Following the same pattern of (2–11), the recursion mentioned above is repeated until the last active parameter x(n) is introduced at epoch n. Finally, the following normal equation is solved for achieving the optimal estimate of x(n),

$$\left[ {\begin{array}{*{20}c} {N_{11} (n)} & {N_{12} (n)} \\ {N_{21} (n)} & {N_{22} (n)} \\ \end{array} } \right]\left[ {\begin{array}{*{20}c} y \\ {x(n)} \\ \end{array} } \right] = \left[ {\begin{array}{*{20}c} {w_{1} (n)} \\ {w_{2} (n)} \\ \end{array} } \right]$$

(13)

$$\begin{aligned} V^{T} PV = & l^{T} P_{l} l + y_{0}^{T} P_{{y_{0} }} y_{0} + x_{0}^{T} P_{{x_{0} }} x_{0} - y^{T} P_{{y_{0} }} y_{0} - x(0)^{T} P_{{x_{0} }} x_{0} \\ & - y^{T} \sum\limits_{i = 1}^{n} {\Delta w_{1} (i)} - \sum\limits_{i = 1}^{n} {x(i)^{T} \Delta w_{3} (i)} \\ \end{aligned}$$

(14)

where the performance metric V^TPV needs to be computed for obtaining a posteriori error of unit weight. According to (1) and (3), it can be expressed at epoch n by (14).

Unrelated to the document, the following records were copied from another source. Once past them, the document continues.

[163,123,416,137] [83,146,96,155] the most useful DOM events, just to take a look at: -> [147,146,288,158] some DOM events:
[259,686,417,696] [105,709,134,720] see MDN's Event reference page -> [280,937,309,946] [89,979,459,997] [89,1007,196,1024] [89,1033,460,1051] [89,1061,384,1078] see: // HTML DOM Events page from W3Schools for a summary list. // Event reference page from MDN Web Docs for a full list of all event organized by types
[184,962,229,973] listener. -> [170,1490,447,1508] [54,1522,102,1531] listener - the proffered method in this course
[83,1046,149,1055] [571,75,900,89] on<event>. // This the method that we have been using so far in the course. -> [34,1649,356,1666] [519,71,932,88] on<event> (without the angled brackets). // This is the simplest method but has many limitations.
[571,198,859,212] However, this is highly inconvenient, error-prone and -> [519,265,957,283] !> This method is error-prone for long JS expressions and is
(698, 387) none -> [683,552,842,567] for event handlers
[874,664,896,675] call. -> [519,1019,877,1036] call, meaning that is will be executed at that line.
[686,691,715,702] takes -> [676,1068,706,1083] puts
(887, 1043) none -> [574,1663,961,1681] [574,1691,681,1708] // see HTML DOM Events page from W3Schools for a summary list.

As a consequence of (1, 6, 7, and 10), the following recurrence relations are achieved after x(n − 1) has been eliminated,

$$\begin{aligned} - y^{T} w_{1} (n) - x(n)^{T} w_{2} (n) = & - y^{T} [\hat{w}_{1} (n) - \hat{N}_{12} (n)[\hat{N}_{22} (n)]^{ - 1} \hat{w}_{2} (n)] \\ & - x(n)^{T} [\hat{w}_{3} (n) - \hat{N}_{32} (n)[\hat{N}_{22} (n)]^{ - 1} \hat{w}_{2} (n)] \\ = & [ - y^{T} \Delta w_{1} (n) - x(n)^{T} \Delta w_{3} (n)] + \hat{w}_{2} (n)^{T} [\hat{N}_{22} (n)]^{ - 1} \hat{w}_{2} (n) \\ & + [ - y^{T} w_{1} (n - 1) - x(n - 1)^{T} w_{2} (n - 1)] \\ \end{aligned}$$

(15)

$$\left\{ {\begin{array}{*{20}c} { - y^{T} w_{1} (n) - x(n)^{T} w_{2} (n) = \hat{w}_{2} (n)^{T} [\hat{N}_{22} (n)]^{ - 1} \hat{w}_{2} (n)} \\ {\,\,\,\,\,\,\, + [ - y^{T} \Delta w_{1} (n) - x(n)^{T} \Delta w_{3} (n)]} \\ {\,\,\,\,\,\,\,\,\,\,\,\,\,\,\,\,\,\,\,\, + [ - y^{T} w_{1} (n - 1) - x(n - 1)^{T} w_{2} (n - 1)]} \\ \vdots \\ { - y^{T} w_{1} (1) - x(1)^{T} w_{2} (1) = \hat{w}_{2} (1)^{T} [\hat{N}_{22} (1)]^{ - 1} \hat{w}_{2} (1)} \\ {\,\,\,\,\,\,\, + [ - y^{T} \Delta w_{1} (1) - x(1)^{T} \Delta w_{3} (1)]} \\ {\,\,\, + [ - y^{T} w_{1} (0) - x(0)^{T} w_{2} (0)]} \\ { - y^{T} w_{1} (0) - x(0)^{T} w_{2} (0) = - y^{T} P_{{y_{0} }} y_{0} - x(0)^{T} P_{{x_{0} }} x_{0} } \\ \end{array} } \right.$$

(16)

$$\begin{aligned} - y^{T} w_{1} (n) - x(n)^{T} w_{2} (n) = & \sum\limits_{i = 1}^{n} {\hat{w}_{2} (i)^{T} [\hat{N}_{22} (i)]^{ - 1} \hat{w}_{2} (i)} - y^{T} P_{{y_{0} }} y_{0} - x(0)^{T} P_{{x_{0} }} x_{0} \\ & - y^{T} \sum\limits_{i = 1}^{n} \Delta w_{1} (i) - \sum\limits_{i = 1}^{n} {x(i)^{T} } \Delta w_{3} (i) \\ \end{aligned}$$

(17)

where the recurrence relation in (15) yields as results of (16) and (17) over a range from i = 0 to i = n.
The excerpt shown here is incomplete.